Strawberries in June

Fresh Strawberries from the market
Recorded and Knit together by WSM. Aired on KWMR.org July 1

Strawberries are Ripe.

If I was to have another jab under the jacket of the government I see them in my mind’s eye zooming around their screens in search of the national unlocking with ‘a little bit here and a little bit there’ while trying to hold unrest and disruption in check. What they can’t control is the weather and the changing the English temperament.

They started with the garden centers, insane on the one hand and brilliant on the other. For anyone with a garden and wanting to DO something, getting dug in would ease off pressure like a slow puncture in a bicycle tire. What next? Shopping. Who knew how many people shop for shopping’s sake ?

Now something for the Yobs and the Snobs, to be unkind – which I will try not to be. Street markets. Stalls opened up, shops became markets and the Camden Market, just newly renovated last year, is open for business along with the Farmer’s Markets.

Primrose Hill Market opened up three weeks ago. Nope – not going on the first week. The second week we joined the long queue that shuffled along both sides of Primrose Hill, everyone making an effort at social distancing. The market was sparse, war weary, and I wanted to buy something from everyone just to help them feel it was worth the effort.

Mid-morning on week three we return. The day is blustery as if spring is pouting into summer. There is no queue. We are welcomed by the volunteers and the sweet young thing who is trying to sell her own mixture of hand sanitizer at the gate. But at £ 5.00 a bottle it’s pricey. “How do you like the smell?” “It’s very nice.” But I don’t add at this point that I don’t care how my hands smell from sanitizer. The market looks a little better as if a week’s rest has helped. But there are still big holes where stalls used to be. Where is farmer Geoff and his vegetables and eggs from Canterbury, the fishmonger from Poole, the local London honey and the wonderful Italian Pasta ladies? Even jolly Tony has sent a younger man from his dairy. For some market stalls this has been a swift axe blow, others are in hibernation, licking wounds inflicted by the virus induced lockdown. Vegetables are rotting in fields, but livestock still needs care, growth and slaughter. The two butchers are here and I shop from one.

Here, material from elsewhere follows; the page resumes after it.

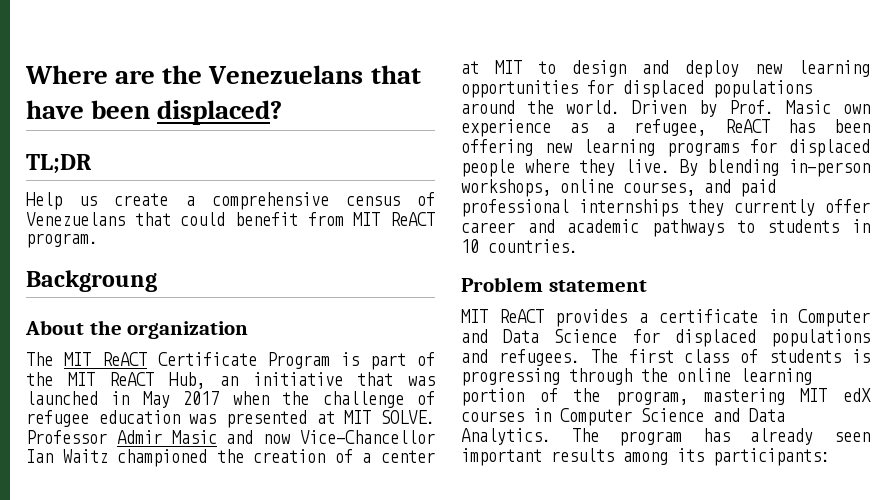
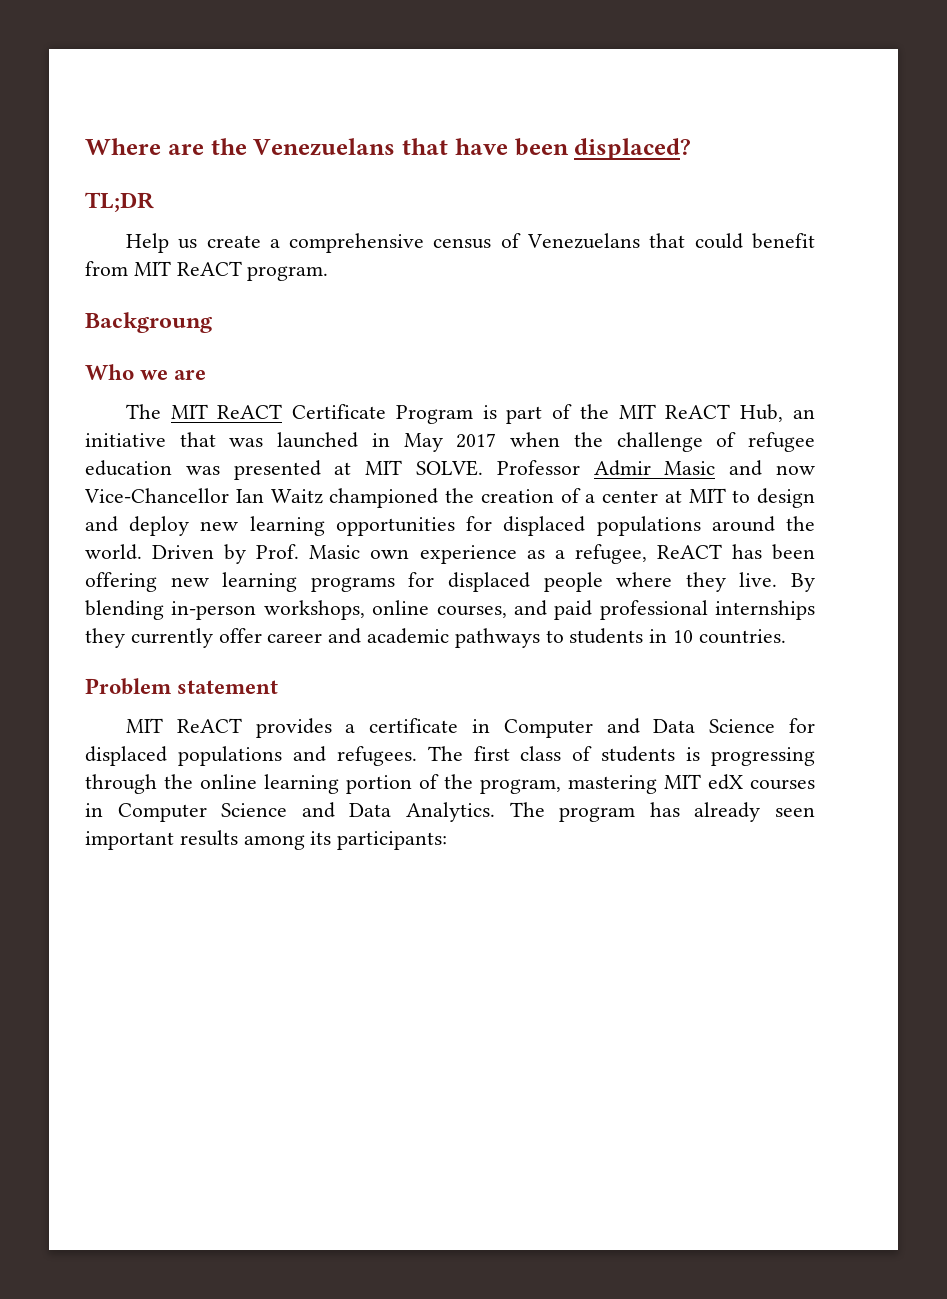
[25,320,249,339] About the organization -> [85,364,207,380] Who we are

And so is Carlo from the organic fruit farm in Kent where the soft berries are bursting on their vines and the ripe cherries dripping from the trees. Carlo has brought them all. He is a fast-talking, fast-working Eastern European who has an ease of knowing and selling that makes me wonder where he came from. Was he raised on a farm? Did his grandmother and mother want the same fruit that I do? For he has my strawberries. The berries that do not make the grade for elegant strawberries tarts or the Wimbledon tennis parties that are not happening this year, the little ones, odd shaped and more deeply flavorful from having been left in the field a little longer, in the hopes that they would turn into something prettier. Carlo knows that I want mine for jam and he has set aside – for ladies of a certain age – a few punnets of these berries. He tips three into a bag for me and I add some cherries for a morning coffee treat.

Strawberries and Sugar getting to know each other

Standing at the sink and hulling the berries is soothing. The berries are small and flavorful and as I started them right away there are only three to be taste tested. Into the pan they go, layered with preserving sugar that is available for those of us who still do such things and a younger generation replaying their childhood memories and making new ones for their own families.

As children, out from boarding school for Sunday lunch, we would be sent ‘into the garden to see if you can find some berries,’ Did we ever. We had a huge bed of strawberries in the kitchen garden. Covered in high netting so that the gardener could walk through, the plants laid on fresh straw that reflected the sunlight and kept the berries clean. But first there were birds who had been caught in the netting to capture, and set free, before eating all the berries we picked before lunch which, of course, included strawberries and home made ice cream.

A Rolling Boil brings two drips

But now there are just the two of us in a little cottage in London to enjoy the fresh berries and make a little jam. After coffee the strawberries are hulled and layered together with the preserving sugar all smelling so sweet, a check that we have not lost our sense of smell. They will slowly absorb the sugar for 24 hours before I turn the heat on to bring it all to a rolling boil.

In the farm kitchen there is a jar full of spoons and one is ‘the jam spoon’ that over the years has been honed into shape, one side growing straighter from stirring and lifting to see the two drops come together as one and tell me that the jam or jelly is done. I have only one long-handled wooden spoon in the cottage and over time this too is beginning to change as the drops form with promise of the gifts that are to come.

Strawberry Jam for the summer


This has been a Letter from A. Broad.